▶ **Instructions to follow**: Every record is to be duplicated exactly as it reads, without its images.

▶ **Extracted material**:
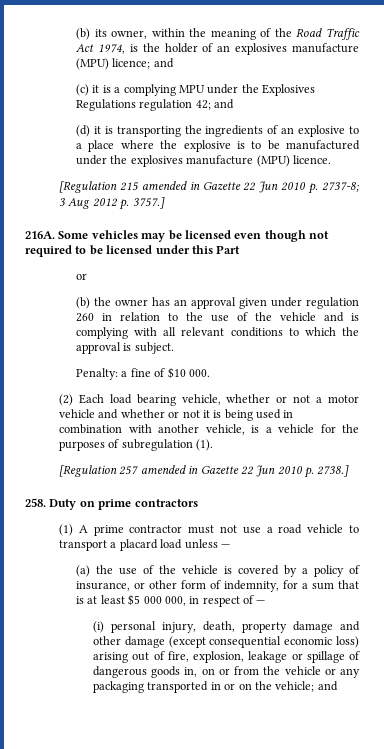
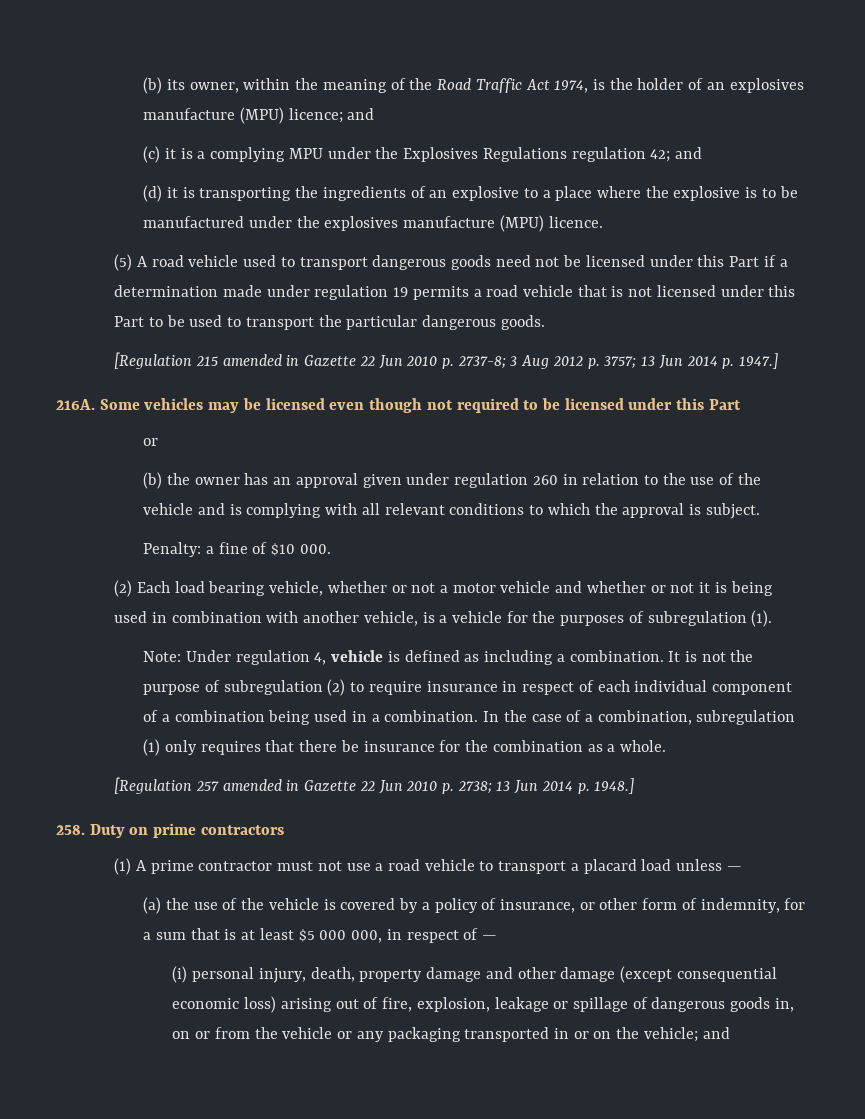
+ (5) A road vehicle used to transport dangerous goods need not be licensed under this Part if a determination made under regulation 19 permits a road vehicle that is not licensed under this Part to be used to transport the particular dangerous goods.
- [Regulation 215 amended in Gazette 22 Jun 2010 p. 2737-8; 3 Aug 2012 p. 3757.]
+ [Regulation 215 amended in Gazette 22 Jun 2010 p. 2737-8; 3 Aug 2012 p. 3757; 13 Jun 2014 p. 1947.]
+ Note: Under regulation 4, vehicle is defined as including a combination. It is not the purpose of subregulation (2) to require insurance in respect of each individual component of a combination being used in a combination. In the case of a combination, subregulation (1) only requires that there be insurance for the combination as a whole.
- [Regulation 257 amended in Gazette 22 Jun 2010 p. 2738.]
+ [Regulation 257 amended in Gazette 22 Jun 2010 p. 2738; 13 Jun 2014 p. 1948.]

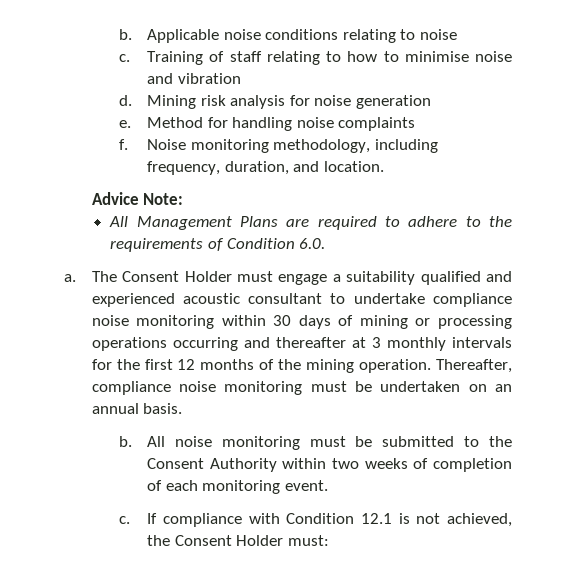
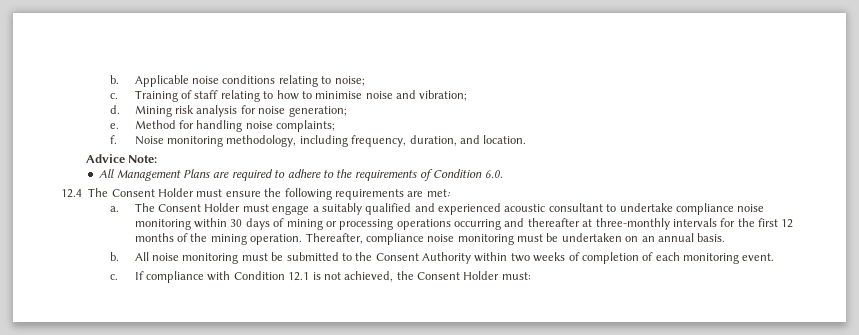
- Applicable noise conditions relating to noise
+ Applicable noise conditions relating to noise;
- Training of staff relating to how to minimise noise and vibration
+ Training of staff relating to how to minimise noise and vibration;
- Mining risk analysis for noise generation
+ Mining risk analysis for noise generation;
- Method for handling noise complaints
+ Method for handling noise complaints;
- a. The Consent Holder must engage a suitability qualified and experienced acoustic consultant to undertake compliance noise monitoring within 30 days of mining or processing operations occurring and thereafter at 3 monthly intervals for the first 12 months of the mining operation.
+ 12.4 The Consent Holder must ensure the following requirements are met:
+ a. The Consent Holder must engage a suitably qualified and experienced acoustic consultant to undertake compliance noise monitoring within 30 days of mining or processing operations occurring and thereafter at three-monthly intervals for the first 12 months of the mining operation.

▶ **Exercise answer**:
+ (5) A road vehicle used to transport dangerous goods need not be licensed under this Part if a determination made under regulation 19 permits a road vehicle that is not licensed under this Part to be used to transport the particular dangerous goods.
- [Regulation 215 amended in Gazette 22 Jun 2010 p. 2737-8; 3 Aug 2012 p. 3757.]
+ [Regulation 215 amended in Gazette 22 Jun 2010 p. 2737-8; 3 Aug 2012 p. 3757; 13 Jun 2014 p. 1947.]
+ Note: Under regulation 4, vehicle is defined as including a combination. It is not the purpose of subregulation (2) to require insurance in respect of each individual component of a combination being used in a combination. In the case of a combination, subregulation (1) only requires that there be insurance for the combination as a whole.
- [Regulation 257 amended in Gazette 22 Jun 2010 p. 2738.]
+ [Regulation 257 amended in Gazette 22 Jun 2010 p. 2738; 13 Jun 2014 p. 1948.]

- Applicable noise conditions relating to noise
+ Applicable noise conditions relating to noise;
- Training of staff relating to how to minimise noise and vibration
+ Training of staff relating to how to minimise noise and vibration;
- Mining risk analysis for noise generation
+ Mining risk analysis for noise generation;
- Method for handling noise complaints
+ Method for handling noise complaints;
- a. The Consent Holder must engage a suitability qualified and experienced acoustic consultant to undertake compliance noise monitoring within 30 days of mining or processing operations occurring and thereafter at 3 monthly intervals for the first 12 months of the mining operation.
+ 12.4 The Consent Holder must ensure the following requirements are met:
+ a. The Consent Holder must engage a suitably qualified and experienced acoustic consultant to undertake compliance noise monitoring within 30 days of mining or processing operations occurring and thereafter at three-monthly intervals for the first 12 months of the mining operation.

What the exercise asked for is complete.